**TASK DETAILS:**
Reproduce all entries below verbatim. Skip the pictures.

**INPUT MATERIAL:**
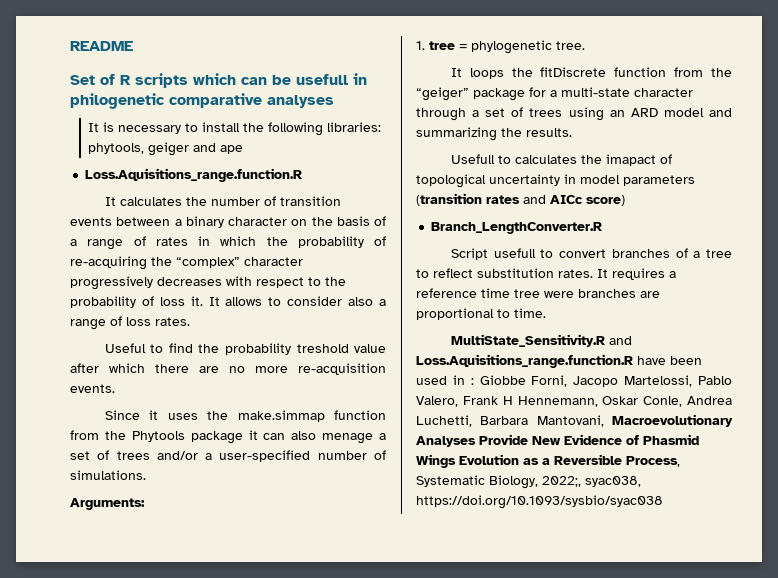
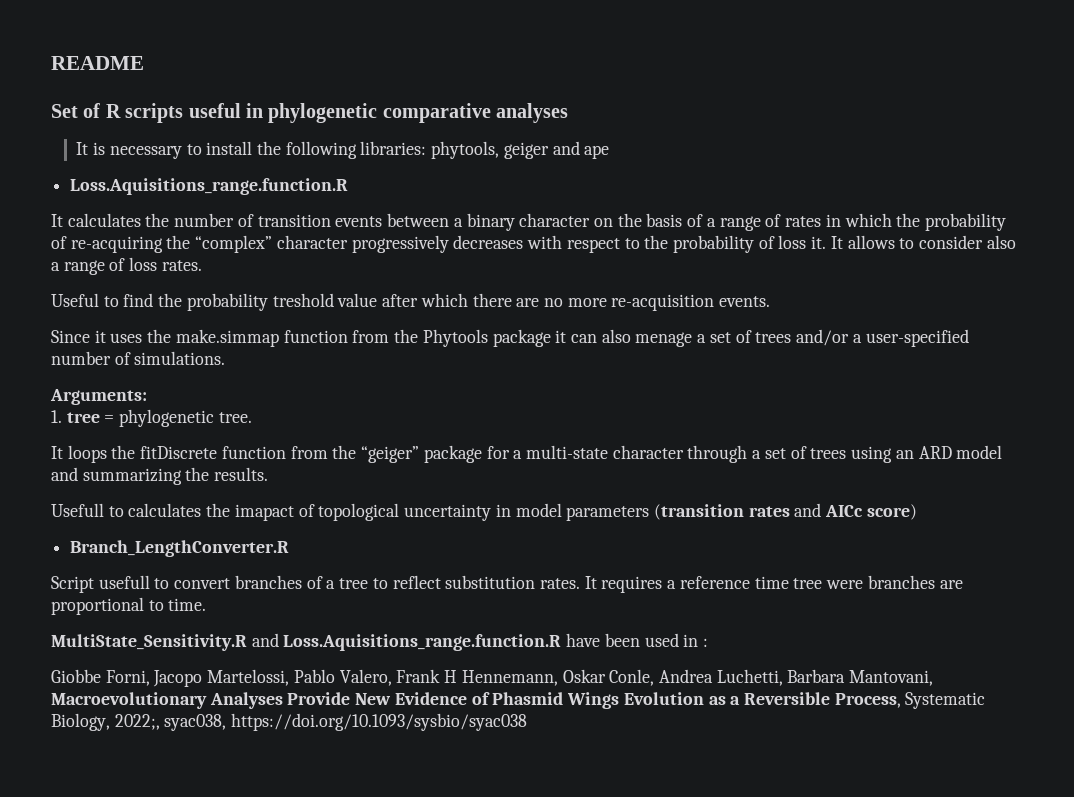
- Set of R scripts which can be usefull in philogenetic comparative analyses
+ Set of R scripts useful in phylogenetic comparative analyses
- MultiState_Sensitivity.R and Loss.Aquisitions_range.function.R have been used in : Giobbe Forni, Jacopo Martelossi, Pablo Valero, Frank H Hennemann, Oskar Conle, Andrea Luchetti, Barbara Mantovani, Macroevolutionary Analyses Provide New Evidence of Phasmid Wings Evolution as a Reversible Process, Systematic Biology, 2022;, syac038, https://doi.org/10.1093/sysbio/syac038
+ MultiState_Sensitivity.R and Loss.Aquisitions_range.function.R have been used in :
+ Giobbe Forni, Jacopo Martelossi, Pablo Valero, Frank H Hennemann, Oskar Conle, Andrea Luchetti, Barbara Mantovani, Macroevolutionary Analyses Provide New Evidence of Phasmid Wings Evolution as a Reversible Process, Systematic Biology, 2022;, syac038, https://doi.org/10.1093/sysbio/syac038

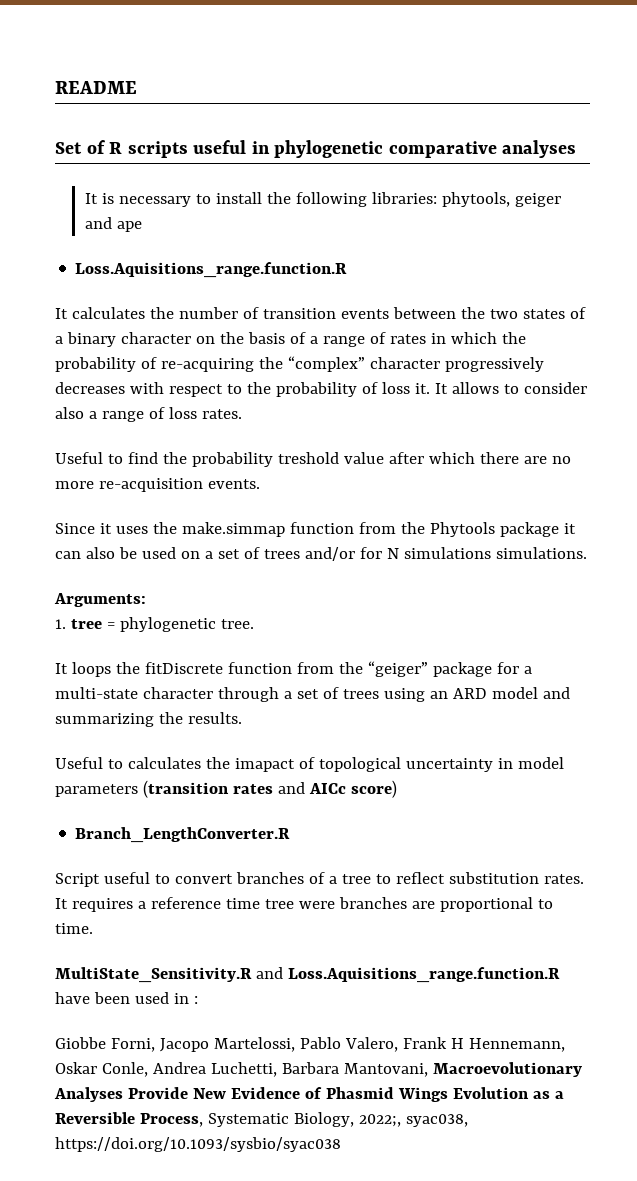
- It calculates the number of transition events between a binary character on the basis of a range of rates in which the probability of re-acquiring the “complex” character progressively decreases with respect to the probability of loss it.
+ It calculates the number of transition events between the two states of a binary character on the basis of a range of rates in which the probability of re-acquiring the “complex” character progressively decreases with respect to the probability of loss it.
- Since it uses the make.simmap function from the Phytools package it can also menage a set of trees and/or a user-specified number of simulations.
+ Since it uses the make.simmap function from the Phytools package it can also be used on a set of trees and/or for N simulations simulations.
- Usefull to calculates the imapact of topological uncertainty in model parameters (transition rates and AICc score)
+ Useful to calculates the imapact of topological uncertainty in model parameters (transition rates and AICc score)
- Script usefull to convert branches of a tree to reflect substitution rates.
+ Script useful to convert branches of a tree to reflect substitution rates.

**EXERCISE RESPONSE:**
- Set of R scripts which can be usefull in philogenetic comparative analyses
+ Set of R scripts useful in phylogenetic comparative analyses
- MultiState_Sensitivity.R and Loss.Aquisitions_range.function.R have been used in : Giobbe Forni, Jacopo Martelossi, Pablo Valero, Frank H Hennemann, Oskar Conle, Andrea Luchetti, Barbara Mantovani, Macroevolutionary Analyses Provide New Evidence of Phasmid Wings Evolution as a Reversible Process, Systematic Biology, 2022;, syac038, https://doi.org/10.1093/sysbio/syac038
+ MultiState_Sensitivity.R and Loss.Aquisitions_range.function.R have been used in :
+ Giobbe Forni, Jacopo Martelossi, Pablo Valero, Frank H Hennemann, Oskar Conle, Andrea Luchetti, Barbara Mantovani, Macroevolutionary Analyses Provide New Evidence of Phasmid Wings Evolution as a Reversible Process, Systematic Biology, 2022;, syac038, https://doi.org/10.1093/sysbio/syac038

- It calculates the number of transition events between a binary character on the basis of a range of rates in which the probability of re-acquiring the “complex” character progressively decreases with respect to the probability of loss it.
+ It calculates the number of transition events between the two states of a binary character on the basis of a range of rates in which the probability of re-acquiring the “complex” character progressively decreases with respect to the probability of loss it.
- Since it uses the make.simmap function from the Phytools package it can also menage a set of trees and/or a user-specified number of simulations.
+ Since it uses the make.simmap function from the Phytools package it can also be used on a set of trees and/or for N simulations simulations.
- Usefull to calculates the imapact of topological uncertainty in model parameters (transition rates and AICc score)
+ Useful to calculates the imapact of topological uncertainty in model parameters (transition rates and AICc score)
- Script usefull to convert branches of a tree to reflect substitution rates.
+ Script useful to convert branches of a tree to reflect substitution rates.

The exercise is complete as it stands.